What are some examples of bank scams?

This may seem overwhelming. What are you supposed to do if bank scams and phishing attempts can come from anywhere?  Are the scams always the same?  The answer is yes and no.  No, the specifics can change and are often based on current events, but their goals are always the same – to get you to give up your personal information and to steal your money.  A few examples of bank scams and phishing attempts include:

  • COVID-19 related scams, including those related to vaccine information, problems with stimulus checks and unemployment benefits.
  • Vague or unknown problems with your account, or a recent payment or deposit.
  • Emails or texts indicating that your account has been locked, your password has expired, or your account needs to be verified, with a helpful  link you can click to resolve the problem.
  • Exciting news about a promotion you won, or a gift you are going to receive that requires you provide your bank account information to sign up for an initial trial.
  • Receiving an unsolicited check in the mail that, if cashed, signs you up for a loan and/or service you were unaware of.
  • Any request for you to send money to someone else (especially someone you don’t know).

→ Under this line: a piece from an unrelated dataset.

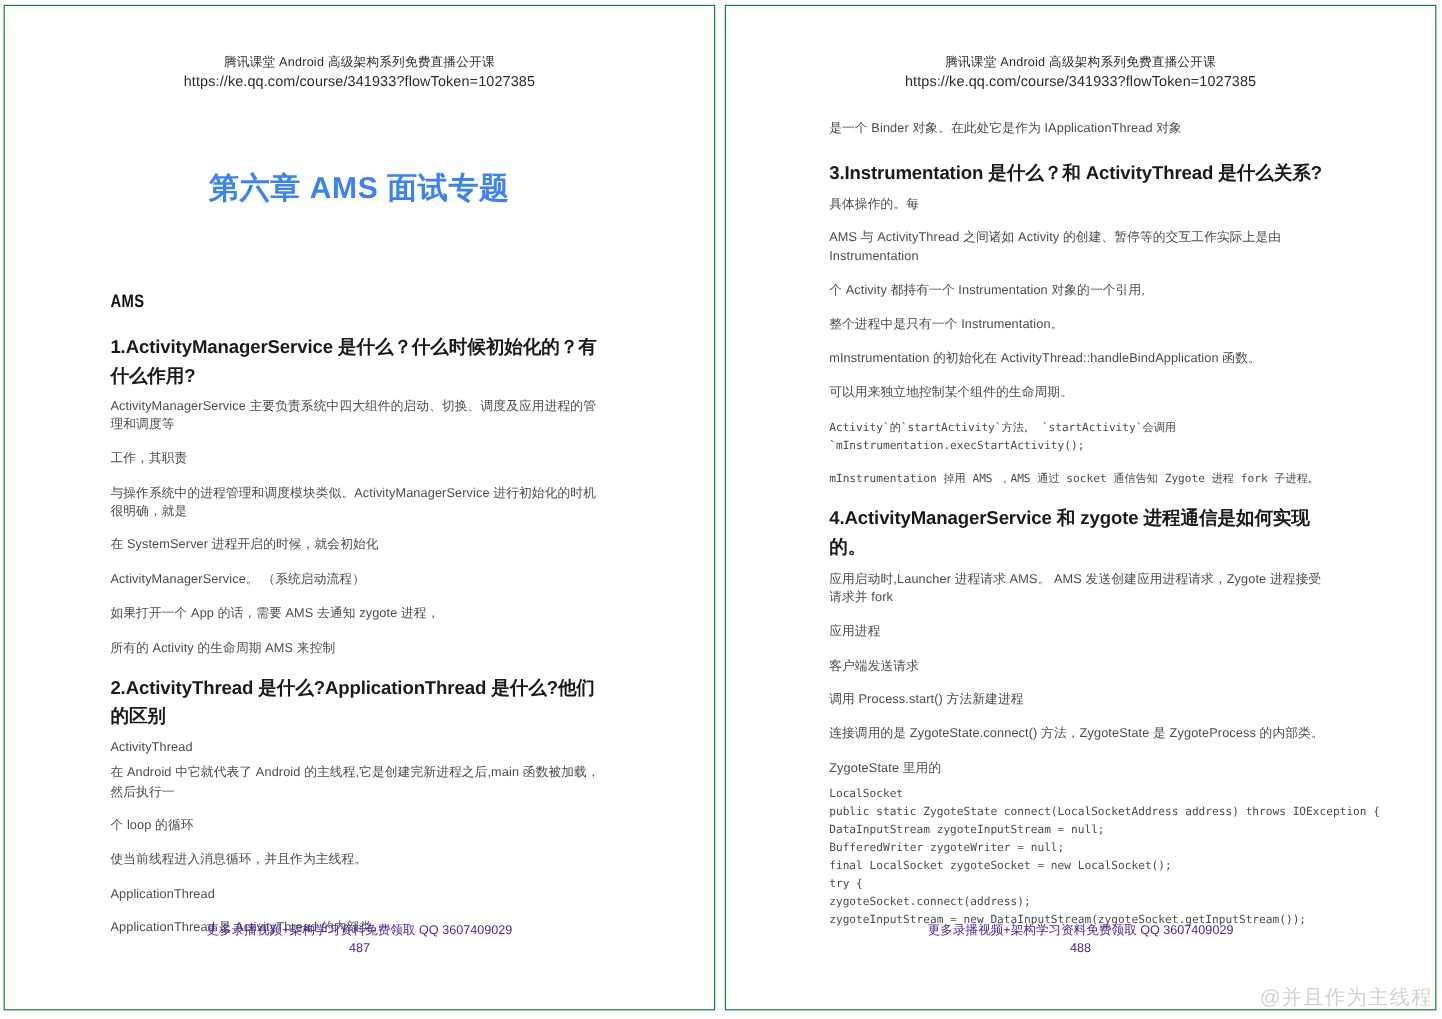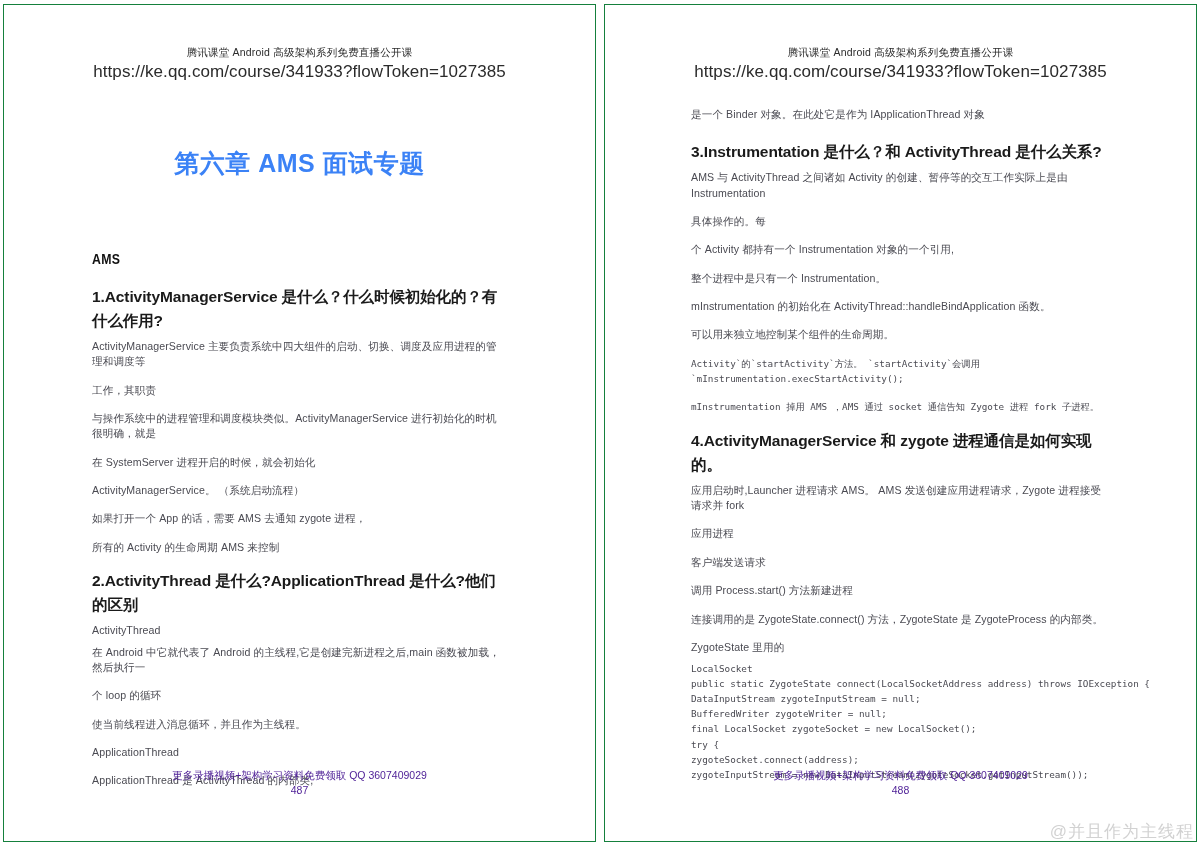"https://ke.qq.com/course/341933?flowToke" .doc-header .line2 { font-size: 17px -> 12px }
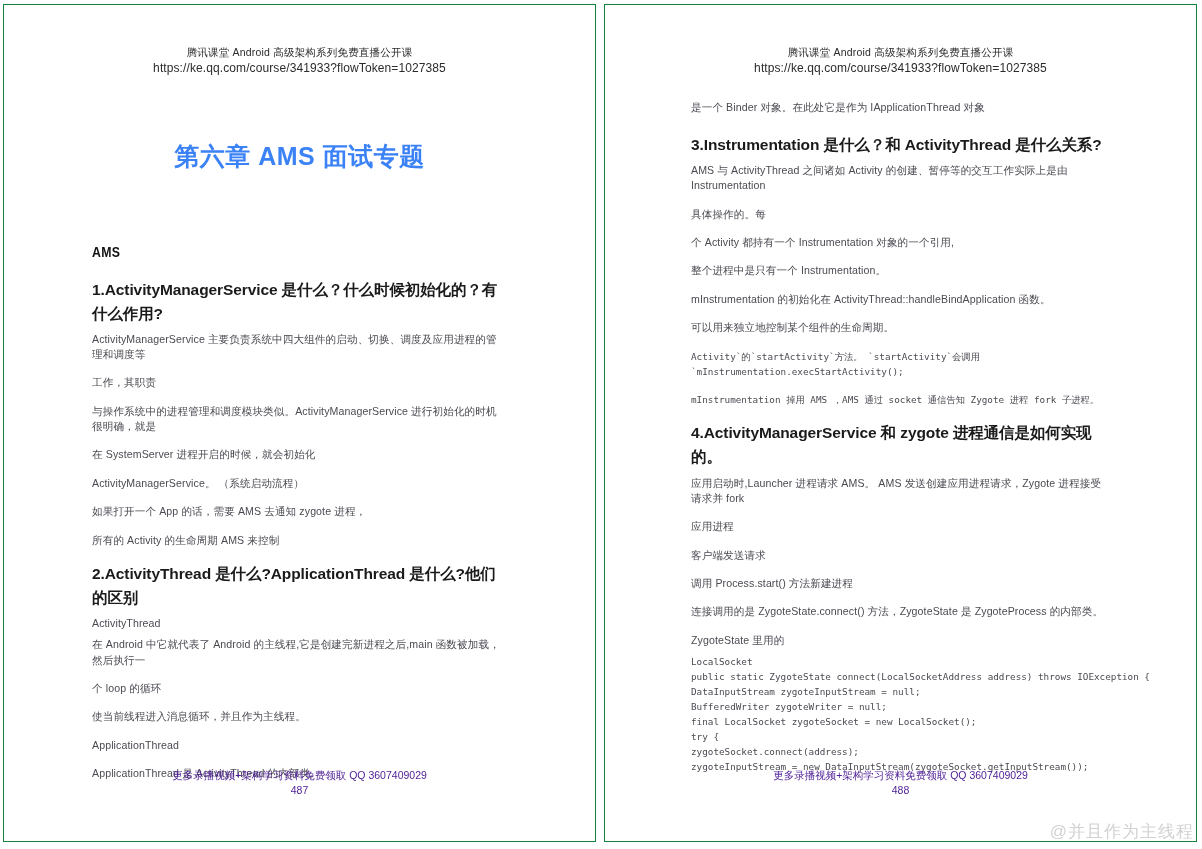"AMS 与 ActivityThread 之间诸如 Activity" p.para { order: before "具体操作的。每" -> after "具体操作的。每" }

How can you identify a bank scam?

So what can you do to protect yourself and your personal information? The following are some common ways to identify a bank scam or phishing attempt:

  • Misspellings – Look for misspelled words, poor grammar, lack of proper punctuation or odd phrasing.  You can even look for non-standard American spelling of certain words (for example, colour instead of color).
  • Threats or Sense of Urgency – If you are being given an urgent deadline, a threat to respond immediately, or pressure to provide information right now (versus calling back later), that is a red flag.
  • Unusual Phone Numbers, Links or Email Addresses – Look carefully, especially at links and email addresses.  Links may be hidden behind text (for example, ‘click here to unlock your account’), but if you hover over the link, you will see that you are not being sent to your bank’s website.  Email addresses can be similar, with scammers using slight variations of the email address your bank uses.


Participating in the American Bankers Association’s #BanksNeverAskThat campaign, we have the following tips to help keep your information safe and secure.  If you receive a call, text or email asking for any of the following, immediately hang up or stop responding because banks never ask that:

  • Your account number
  • Your username or password
  • Your full social security number
  • Your personal banking PIN

Although you may be asked to verify confidential information if you initiate a call to your bank, your bank will rarely contact you requesting that information.


What should you do if you suspect something is wrong?

If you are uncomfortable or are being asked for any of the information that you now know banks will never ask for, you can:

  • Hang up, or ignore the text, and call the number on the back of your card.
  • Go directly to your Online Banking ‘Sign On’.  Do not click on any links in an email and/or text message.
  • Do not respond to requests for information via the mail, or cash unexpected checks.  Call the number on the back of your card, first, to verify.
  • If you suspect fraudulent activity associated with your account, please contact us right away.

Scammers have no shortage of stories, but with these tips, you are better prepared with phishing protection techniques, additional ways to identify bank scams, and knowledge about how to protect your personal information.  If you are ever in doubt, call the number on the back of your card, or bookmark this article to confirm “banks never ask that”!